Tradisi Carok dalam Bingkai Antropologi Budaya : Antara Kehormatan dan Kekerasan

Mahasiswi UIN Syarif Hidayatullah Jakarta Fakultas Syari'ah Dan Hukum Prodi Hukum Pidana Islam
·waktu baca 3 menit
Tulisan dari Dina Novia tidak mewakili pandangan dari redaksi kumparan

Carok merupakan salah satu bentuk kearifan lokal yang sangat khas dan mencerminkan identitas budaya masyarakat Madura. Dalam kajian antropologi budaya, Carok bukan sekadar tindakan kekerasan, melainkan manifestasi nilai kehormatan, keberanian, serta upaya mempertahankan harga diri dari pelecehan atau penghinaan. Tradisi ini berkembang dalam konteks sosial yang kuat dan terus hidup di tengah masyarakat Madura, meskipun dari sudut pandang masyarakat umum dan hukum nasional, praktik ini seringkali dinilai sebagai pelanggaran hukum atau bahkan tindakan kriminal.
Masyarakat Madura memaknai Carok sebagai bentuk penyelesaian konflik secara langsung, khususnya dalam kasus-kasus yang menyentuh harga diri, seperti perselingkuhan atau penghinaan terhadap anggota keluarga. Senjata celurit, yang digunakan dalam tradisi ini, telah menjadi simbol kekuatan dan keberanian laki-laki Madura. Prinsip hidup seperti “Lebbi bagus pote tolang atembang pote mata” (lebih baik mati dari pada menanggung malu) menjadi landasan moral dalam mempertahankan martabat masyarakat Madura.
Namun, ketika tradisi ini ditempatkan dalam ruang hukum positif Indonesia, terjadi benturan norma dan nilai. Perbuatan Carok dapat dikategorikan sebagai tindak pidana berdasarkan pasal-pasal dalam KUHP, seperti Pasal 340 tentang pembunuhan berencana dan Pasal 353 tentang penganiayaan berat. Di sisi lain, masyarakat Madura sering kali menganggap bahwa apabila harga diri mereka terinjak dan tidak ada perlindungan hukum yang di rasa cukup, maka tindakan Carok adalah satu-satunya bentuk pembelaan yang setimpal.

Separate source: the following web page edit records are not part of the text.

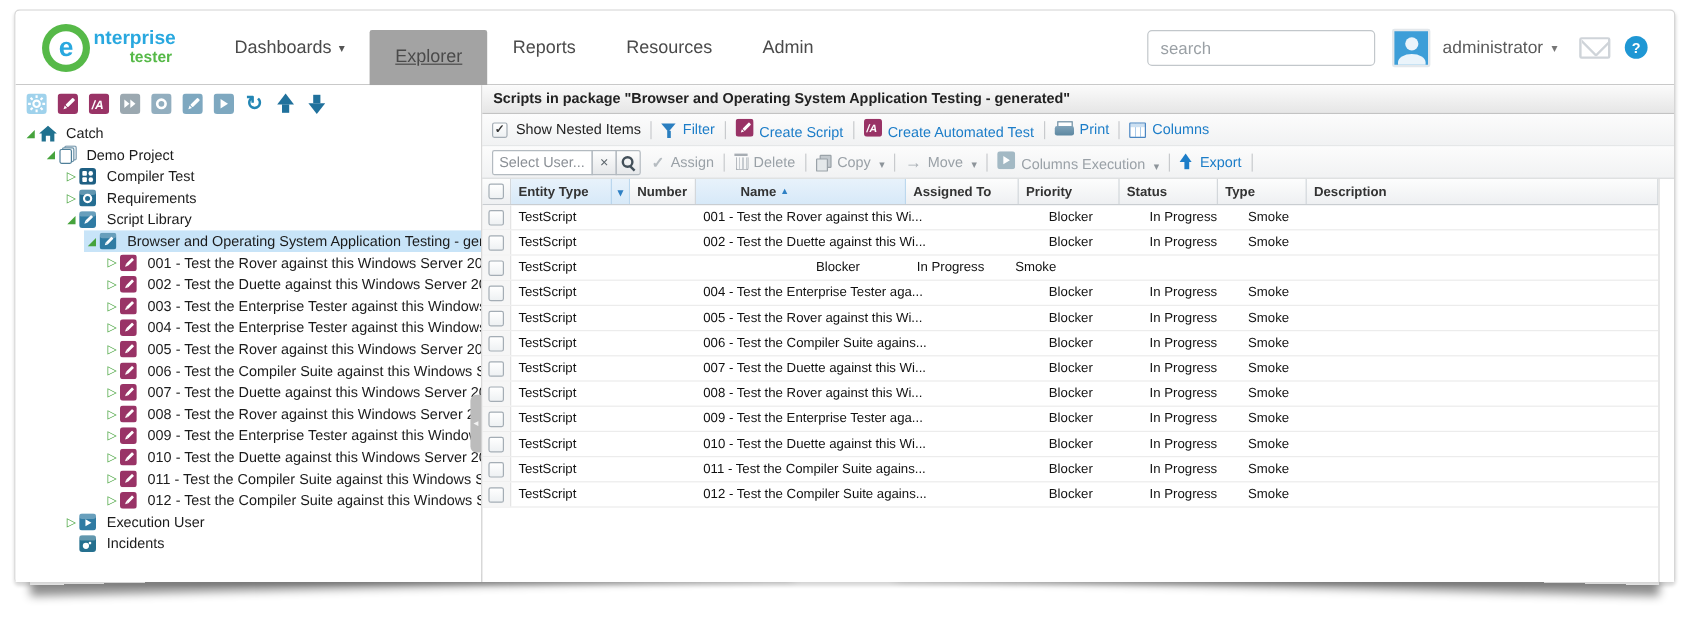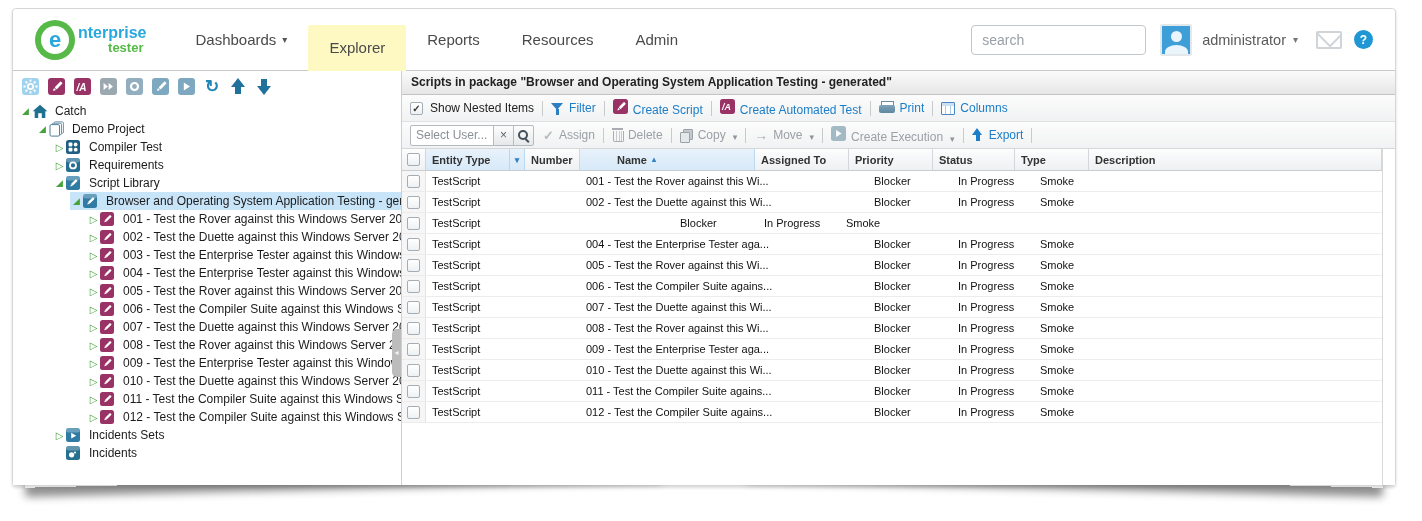--- a/index.html
+++ b/index.html
@@ -20,22 +20,22 @@
   .logo{display:flex;align-items:center;gap:3px;cursor:pointer;}
   .logo-mark{width:40px;height:40px;border-radius:50%;background:#56b948;display:flex;align-items:center;
     justify-content:center;position:relative;flex:none;}
   .logo-mark::before{content:"";position:absolute;inset:6px;background:#fff;border-radius:50%;}
   .logo-mark span{position:relative;z-index:1;color:#29a8df;font-weight:bold;font-size:22px;line-height:1;}
   .logo-text .lt1{color:#29a8df;font-size:16px;font-weight:bold;line-height:16px;}
   .logo-text .lt2{color:#56b948;font-size:13px;font-weight:bold;text-align:right;line-height:13px;padding-right:3px;}
   nav.nav{display:flex;align-items:stretch;height:62px;margin-left:28px;}
   .nav-item{display:flex;align-items:center;gap:6px;padding:0 21px;font-size:15px;color:#4a4a4a;cursor:pointer;}
   .nav-item .nav-caret{font-size:10px;color:#555;}
-  .nav-item.active{background:#fef9c3;height:46px;align-self:flex-end;border-radius:2px 2px 0 0;}
-  .search{margin-left:auto;width:175px;height:30px;border:1px solid #c2c7cb;border-radius:4px;
+  .nav-item.active{background:#a3a3a3;height:46px;align-self:flex-end;border-radius:2px 2px 0 0;text-decoration:underline;}
+  .search{margin-left:auto;width:190px;height:30px;border:1px solid #c2c7cb;border-radius:4px;
     padding:0 10px;font-size:14px;color:#444;outline:none;font-family:"Liberation Sans",sans-serif;}
   .search::placeholder{color:#9aa0a5;}
   .avatar{width:32px;height:32px;background:#3d9ed8;border:2px solid #e3e8ec;border-radius:2px;
     position:relative;overflow:hidden;margin-left:14px;flex:none;cursor:pointer;}
   .avatar::before{content:"";position:absolute;left:50%;top:5px;width:11px;height:11px;margin-left:-5.5px;
     border-radius:50%;background:#eaf4fb;}
   .avatar::after{content:"";position:absolute;left:50%;bottom:-5px;width:23px;height:14px;margin-left:-11.5px;
     border-radius:50% 50% 0 0;background:#eaf4fb;}
   .username{margin-left:10px;font-size:14.5px;color:#5a5a5a;display:flex;align-items:center;gap:7px;cursor:pointer;white-space:nowrap;}
   .username .caret{font-size:10px;color:#777;}
@@ -534,21 +534,21 @@
               <span class="tindent" style="width: 40px;"></span>
               <span class="tcontent">
                 <span class="texp c">▷</span>
                 <span class="ticon">
                   <svg width="14" height="14" viewBox="0 0 14 14">
                     <rect width="14" height="14" rx="2.5" fill="#2f7ba3"></rect>
                     <rect x="0" y="0" width="14" height="4.5" rx="2.5" fill="#ffffff" opacity="0.28"></rect>
                     <path d="M5.2 4.8L10.2 7.7 5.2 10.6Z" fill="#fff"></path>
                   </svg>
                 </span>
-                <span class="tlabel">Incidents Sets</span>
+                <span class="tlabel">Execution User</span>
               </span>
             </div>
             <div class="trow">
               <span class="tindent" style="width: 40px;"></span>
               <span class="tcontent">
                 <span class="texp"></span>
                 <span class="ticon">
                   <svg width="14" height="14" viewBox="0 0 14 14">
                     <rect width="14" height="14" rx="2.5" fill="#25708f"></rect>
                     <rect x="0" y="0" width="14" height="4.5" rx="2.5" fill="#ffffff" opacity="0.28"></rect>
@@ -636,21 +636,21 @@
               <span class="i-move">→</span>
               <span class="lbl">Move</span>
               <span class="caret-sm">▾</span>
             </span>
             <span class="sep"></span>
             <span class="link-btn disabled">
               <span><svg width="15" height="15" viewBox="0 0 17 17">
                   <rect width="17" height="17" rx="3" fill="#a3b9c4"></rect>
                   <path d="M5.8 4.6L12 8.5l-6.2 3.9z" fill="#fff"></path>
                 </svg></span>
-              <span class="lbl">Create Execution</span>
+              <span class="lbl">Columns Execution</span>
               <span class="caret-sm">▾</span>
             </span>
             <span class="sep"></span>
             <span class="link-btn">
               <span class="cssarrow arrow-up ex" style="--c:#1c7dc8"></span>
               <span class="lbl">Export</span>
             </span>
             <span class="sep"></span>
           </div>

Salah satu tantangan utama dalam memahami tradisi ini adalah bagaimana membedakan antara budaya lokal yang harus dihargai dan tindakan kekerasan yang harus ditegakkan secara hukum. Perspektif luar sering kali mengecap masyarakat Madura sebagai keras, pemarah, dan penuh dendam karena praktik Carok ini. Namun, pandangan tersebut tidak sepenuhnya adil karena tidak memperhitungkan konteks sosial dan nilai-nilai lokal yang menjadi fondasi tradisi ini.
Sebagai warisan budaya turun-temurun, Carok tidak mudah dihapuskan begitu saja dari kehidupan masyarakat Madura. Walaupun demikian, pola pikir sebagian masyarakat Madura kini mulai bergeser. Mereka mulai mempertimbangkan alternatif penyelesaian konflik yang lebih damai dan rasional, seperti menyelesaikan perselingkuhan dengan perceraian ketimbang kekerasan. Hal ini menandakan adanya transformasi sosial menuju masyarakat yang lebih terbuka terhadap hukum positif dan nilai-nilai universal seperti hak asasi manusia.
Simpang budaya antara masyarakat Madura dan masyarakat luar menunjukkan pentingnya toleransi dan pemahaman lintas budaya. Kita perlu melihat tradisi seperti Carok dengan lensa antropologis, bukan semata hukum atau moral normatif. Masyarakat luar perlu memahami bahwa setiap kebudayaan memiliki logika dan nilai tersendiri yang tidak bisa langsung dinilai dengan ukuran masyarakat mayoritas.
Pada akhirnya, tantangan terbesar bukanlah menghapus budaya Carok, tetapi bagaimana mengedukasi masyarakat untuk menjunjung nilai-nilai perdamaian tanpa merendahkan warisan budaya mereka. Budaya tidak seharusnya menjadi alasan untuk melanggar hukum atau menyakiti sesama, tetapi juga tidak boleh dimatikan tanpa memahami akar dan fungsinya di tengah masyarakat.